------ EXCERPTED DATA ------
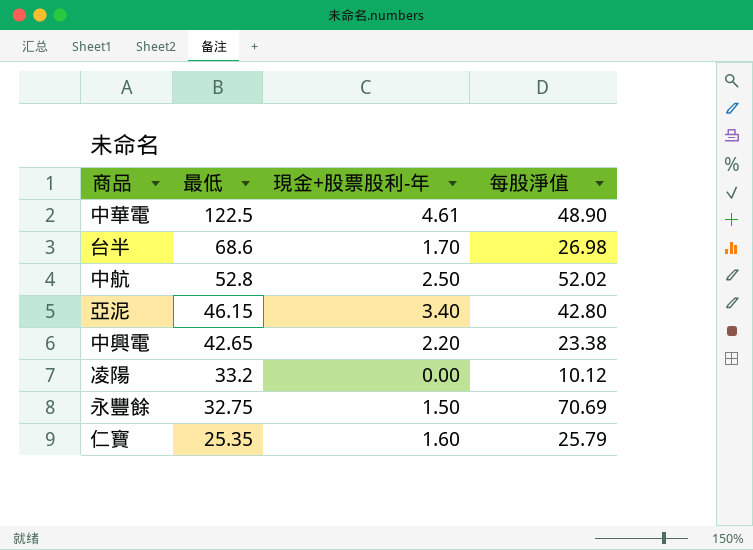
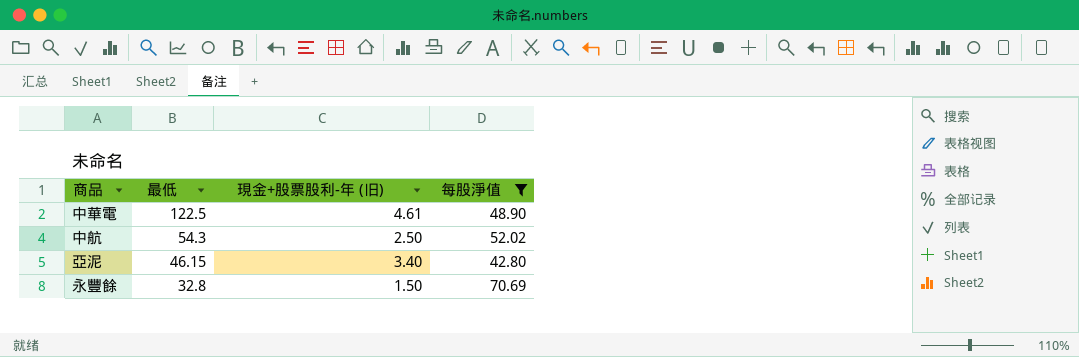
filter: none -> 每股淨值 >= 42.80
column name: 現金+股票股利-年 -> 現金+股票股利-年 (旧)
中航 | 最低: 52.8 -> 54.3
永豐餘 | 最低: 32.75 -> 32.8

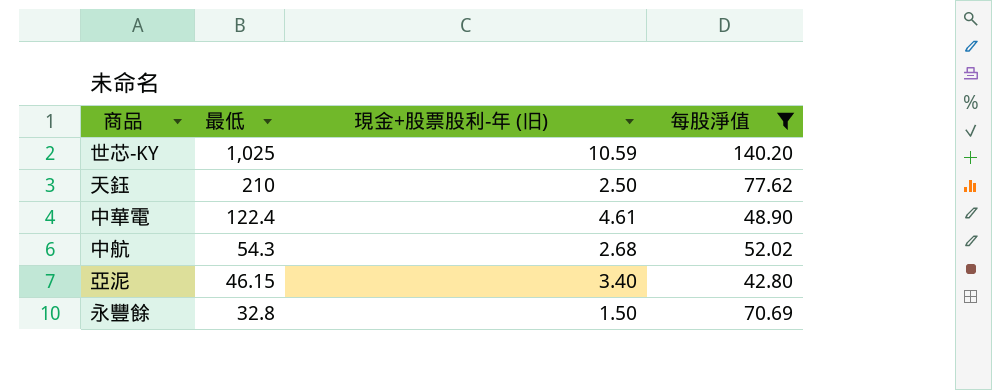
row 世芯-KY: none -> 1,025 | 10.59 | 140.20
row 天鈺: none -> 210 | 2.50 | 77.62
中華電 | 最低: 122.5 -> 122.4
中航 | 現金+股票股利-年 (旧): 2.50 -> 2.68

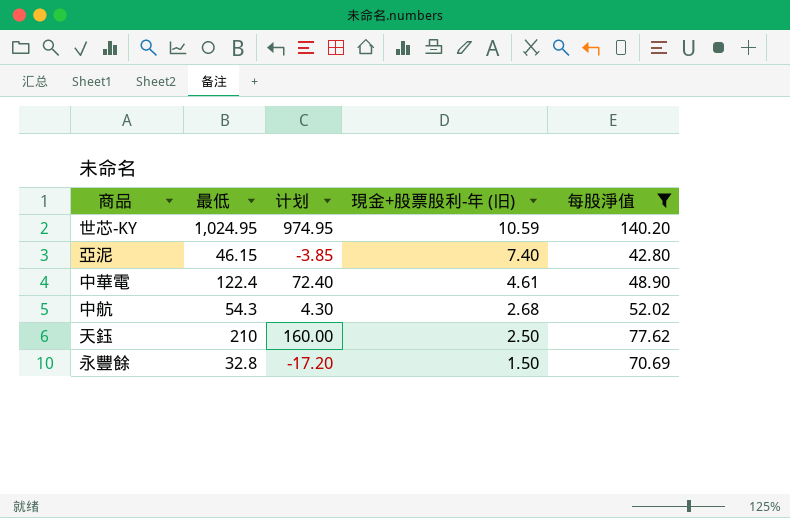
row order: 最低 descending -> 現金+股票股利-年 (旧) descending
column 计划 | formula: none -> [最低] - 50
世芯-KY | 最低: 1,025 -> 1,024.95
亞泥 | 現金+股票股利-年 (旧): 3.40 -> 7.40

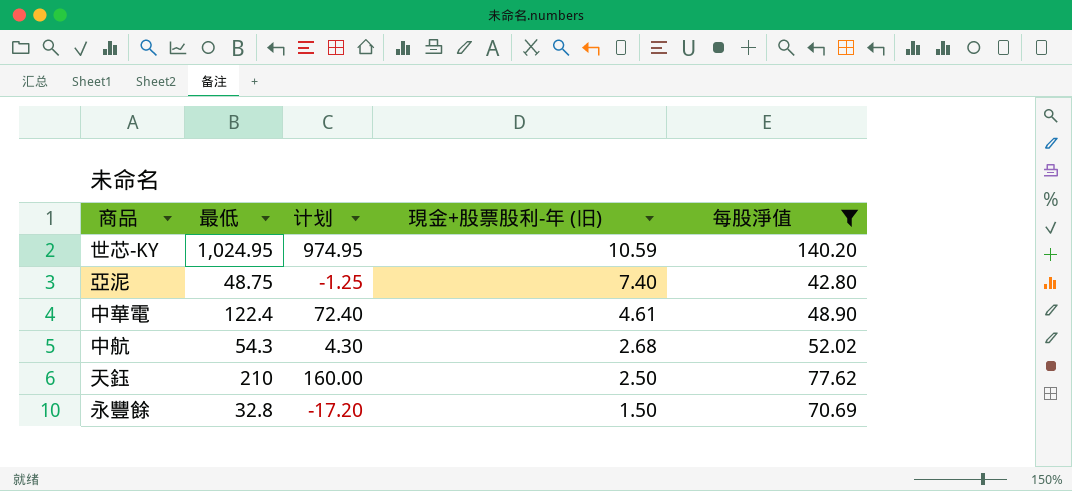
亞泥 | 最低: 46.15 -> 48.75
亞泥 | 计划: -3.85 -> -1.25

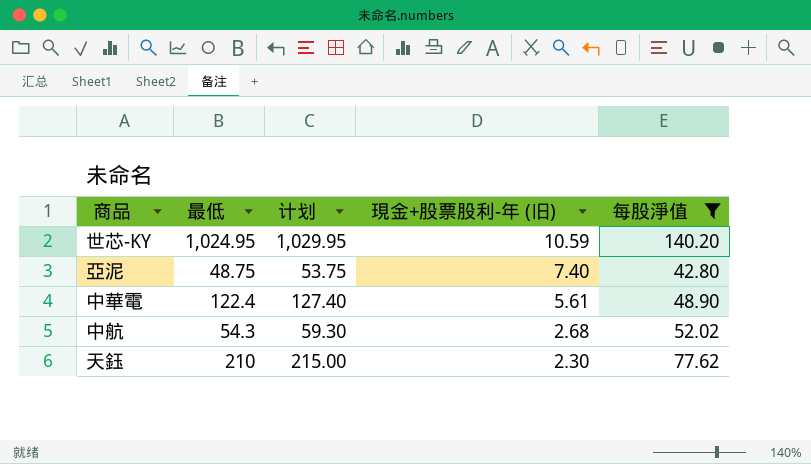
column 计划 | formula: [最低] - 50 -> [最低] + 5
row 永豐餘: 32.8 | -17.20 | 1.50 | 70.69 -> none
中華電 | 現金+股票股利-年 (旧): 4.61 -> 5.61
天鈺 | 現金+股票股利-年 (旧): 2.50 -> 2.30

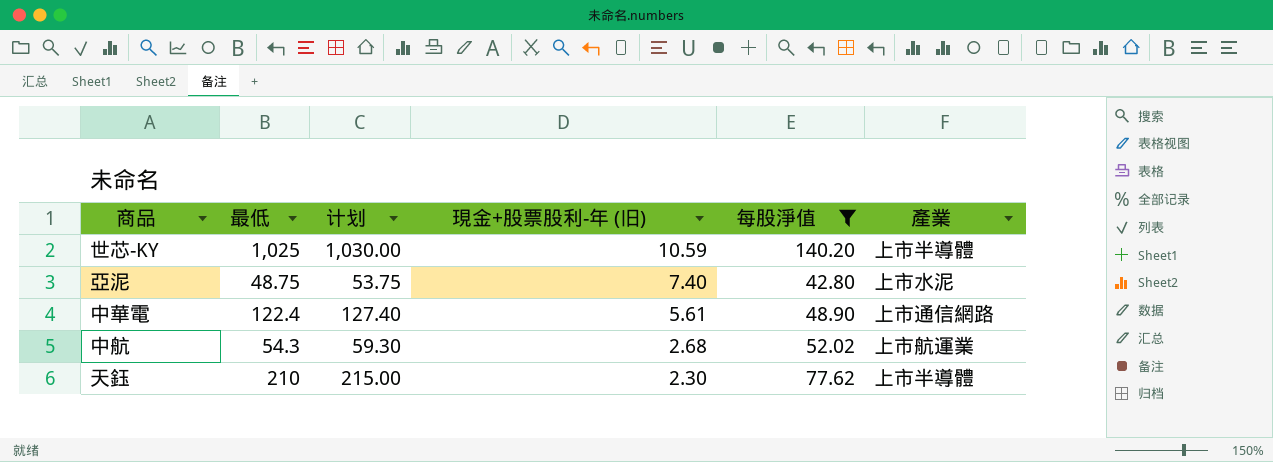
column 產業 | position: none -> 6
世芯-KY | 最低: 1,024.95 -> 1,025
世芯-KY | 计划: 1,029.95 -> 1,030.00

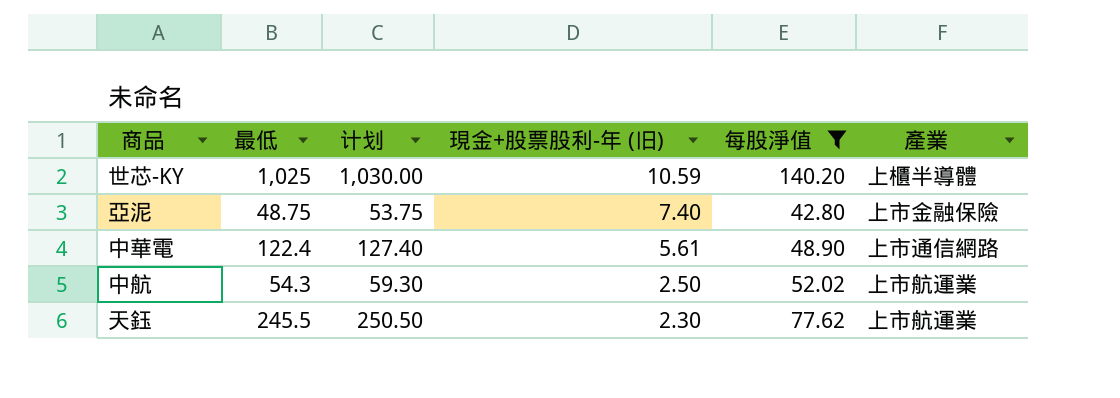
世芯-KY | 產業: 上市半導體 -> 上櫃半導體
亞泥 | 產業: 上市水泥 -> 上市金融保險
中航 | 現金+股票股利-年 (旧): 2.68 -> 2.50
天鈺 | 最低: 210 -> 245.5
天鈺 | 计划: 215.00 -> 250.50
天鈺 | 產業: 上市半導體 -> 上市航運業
------
* **TASK DESCRIPTION**
The data above holds the lines to copy: start at the one with "row order: 最低", stop at the one with "天鈺 | 计划: 215.00 -> 250.50", include both, copy them exactly without pictures, and copy nothing else.

* **EXERCISE SOLUTION**
row order: 最低 descending -> 現金+股票股利-年 (旧) descending
column 计划 | formula: none -> [最低] - 50
世芯-KY | 最低: 1,025 -> 1,024.95
亞泥 | 現金+股票股利-年 (旧): 3.40 -> 7.40

亞泥 | 最低: 46.15 -> 48.75
亞泥 | 计划: -3.85 -> -1.25

column 计划 | formula: [最低] - 50 -> [最低] + 5
row 永豐餘: 32.8 | -17.20 | 1.50 | 70.69 -> none
中華電 | 現金+股票股利-年 (旧): 4.61 -> 5.61
天鈺 | 現金+股票股利-年 (旧): 2.50 -> 2.30

column 產業 | position: none -> 6
世芯-KY | 最低: 1,024.95 -> 1,025
世芯-KY | 计划: 1,029.95 -> 1,030.00

世芯-KY | 產業: 上市半導體 -> 上櫃半導體
亞泥 | 產業: 上市水泥 -> 上市金融保險
中航 | 現金+股票股利-年 (旧): 2.68 -> 2.50
天鈺 | 最低: 210 -> 245.5
天鈺 | 计划: 215.00 -> 250.50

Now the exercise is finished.